Une façon d’interrompre l’indispensable articulation entre les représentations d’anticipations et les retours d’expérience consiste à ignorer les secondes et à continuer de penser que tout est tel qu’on l’anticipe. Celui qui est dans cette situation développe son projet en ignorant la réalité. Il n’a plus avec le monde une relation partagée entre l’importance qu’il donne à ses objets psychiques virtuels et celle qu’il donne aux informations par lesquelles ses organes des sens l’informent de la réalité. Il perd le contact avec celle-ci et s’engage dans une relation virtuelle au monde. Cette forme de relation à des interlocuteurs a toujours existé, et elle a toujours été facilitée par l’utilisation de moyens de communication à distance, comme l’échange de lettres qui permet parfois de communiquer avec un partenaire imaginé bien plus qu’avec un partenaire réel. Mais les interfaces numériques en augmentent considérablement le risque.
En effet, lorsque nous rencontrons un interlocuteur réel, nous sommes d’abord concernés par la représentation que nous nous faisons de lui, et nous devons ensuite modifier cette anticipation au fur et à mesure des échanges réels qui font suite au premier contact. Mais si nous interagissons avec un interlocuteur par l’intermédiaire d’un pseudonyme et/ou d’un avatar présents sur un écran, la situation est plus complexe. Par exemple, si mon interlocuteur dans les mondes numériques s’appelle Princesse ou Bazokagod et qu’il est figuré sous la forme d’une elfe ou d’un taureau, je suis d’abord confronté aux associations que m’évoquent ces noms et ces apparences. Si je connais celui qui se cache derrière, je peux rapidement les oublier et privilégier ce que je connais de mon interlocuteur réel. Mais si je l’ignore, je me trouve dans une situation nouvelle par rapport à la communication en présence physique. Dans celle-ci, ce que j’anticipe de mon interlocuteur me prépare à le rencontrer, mais constitue tout autant un filtre qui m’empêche partiellement de l’appréhender tel qu’il est. Dans la relation médiatisée par une interface numérique, nous avons affaire à un filtre de plus : les anticipations associées à l’avatar et/ou au pseudonyme.

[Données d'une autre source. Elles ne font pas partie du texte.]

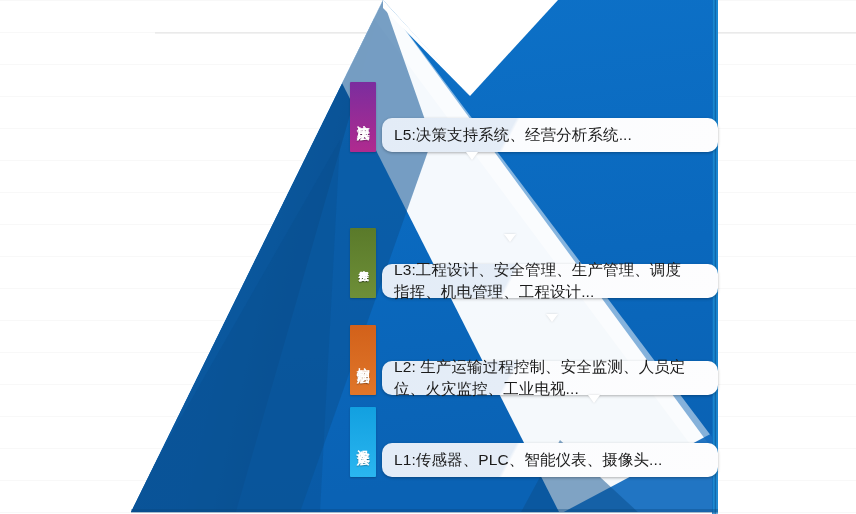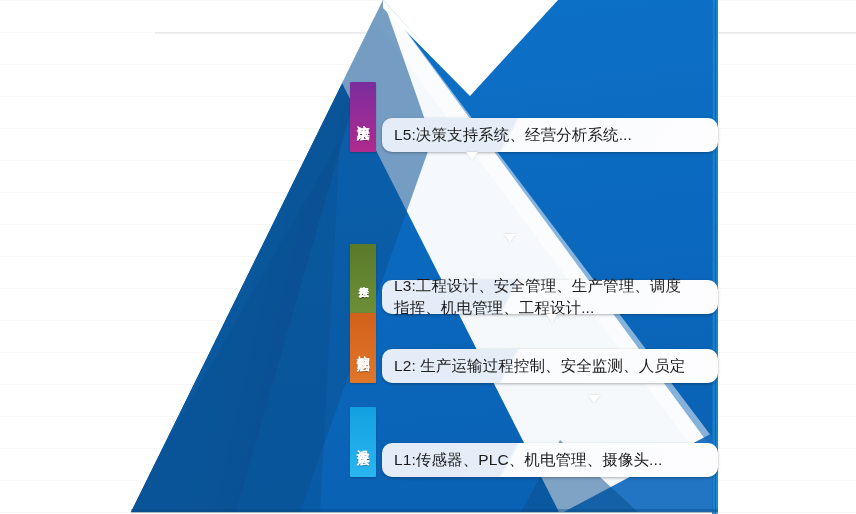"L3:工程设计、安全管理、生产管理、调度" div.row { top: 244px -> 228px }
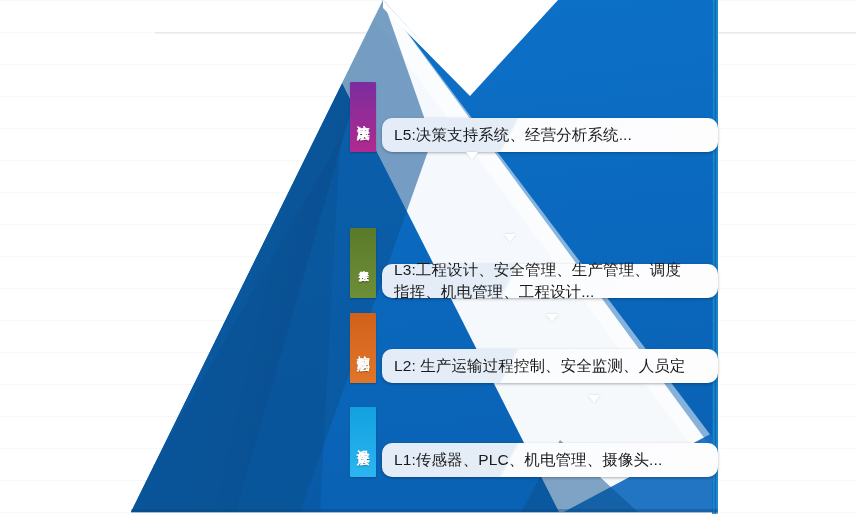"L2: 生产运输过程控制、安全监测、人员定" div.row { top: 313px -> 325px }
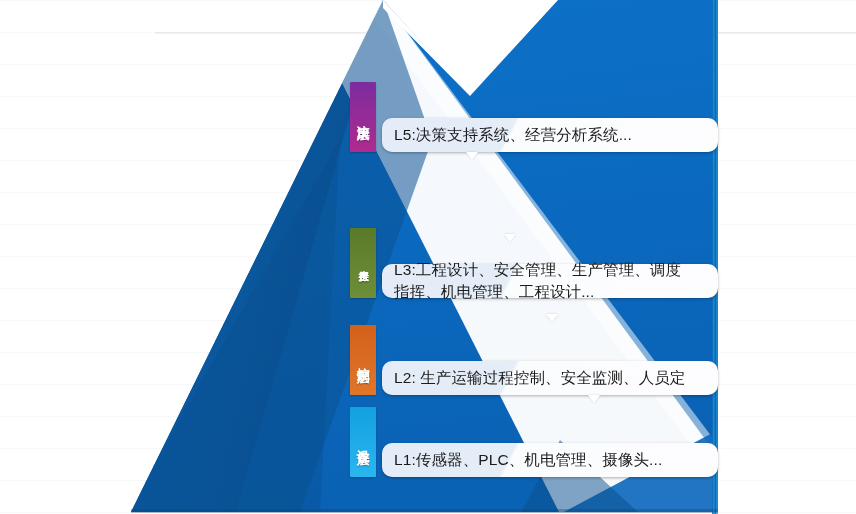"位、火灾监控、工业电视..." div { html: none -> <div>位、火灾监控、工业电视...</div> }
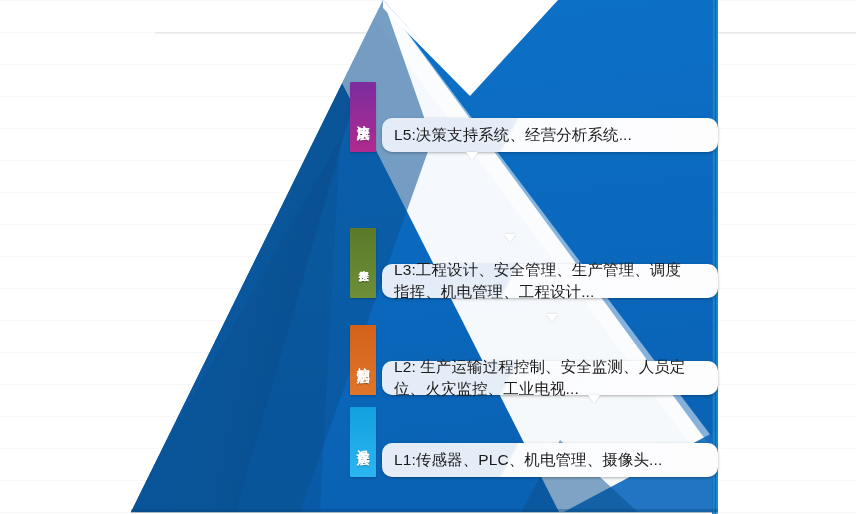"L1:传感器、PLC、机电管理、摄像头..." div { text: 机电管理 -> 智能仪表 }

Une tentation depuis les origines du monde

C’est pourquoi les médiations numériques peuvent engager, bien plus que la relation en présence réelle, dans la recherche d’un monde artificiel conforme à nos attentes. Nous pouvons y privilégier nos anticipations, c’est-à-dire nos objets psychiques virtuels, en décidant de croire que la réalité y correspond, au point parfois de ne plus accorder d’importance aux messages contraires que nous donne l’interlocuteur humain qui existe derrière les représentations visibles sur l’écran. Cette fuite possible de la réalité rend nécessaire que les parents et les thérapeutes soient attentifs à la relation que les adolescents ont avec leurs interlocuteurs par écrans interposés, bien autant qu’à la durée qu’ils passent devant ceux-ci.
Mais cette situation a aussi un volet épistémologique. La tentation de fuir une relation réelle en se réfugiant dans la représentation que nous avons de l’autre est liée à la nature même du fonctionnement psychique, même si les technologies numériques la favorisent incontestablement. C’est pourquoi rencontrer in real life les personnes que nous rencontrons par écran interposé est une nouvelle épreuve de réalité que ces technologies nous imposent. La relation en présence physique n’est plus « réelle » que la relation médiatisée par le numérique, mais elle est assurément moins déréalisante.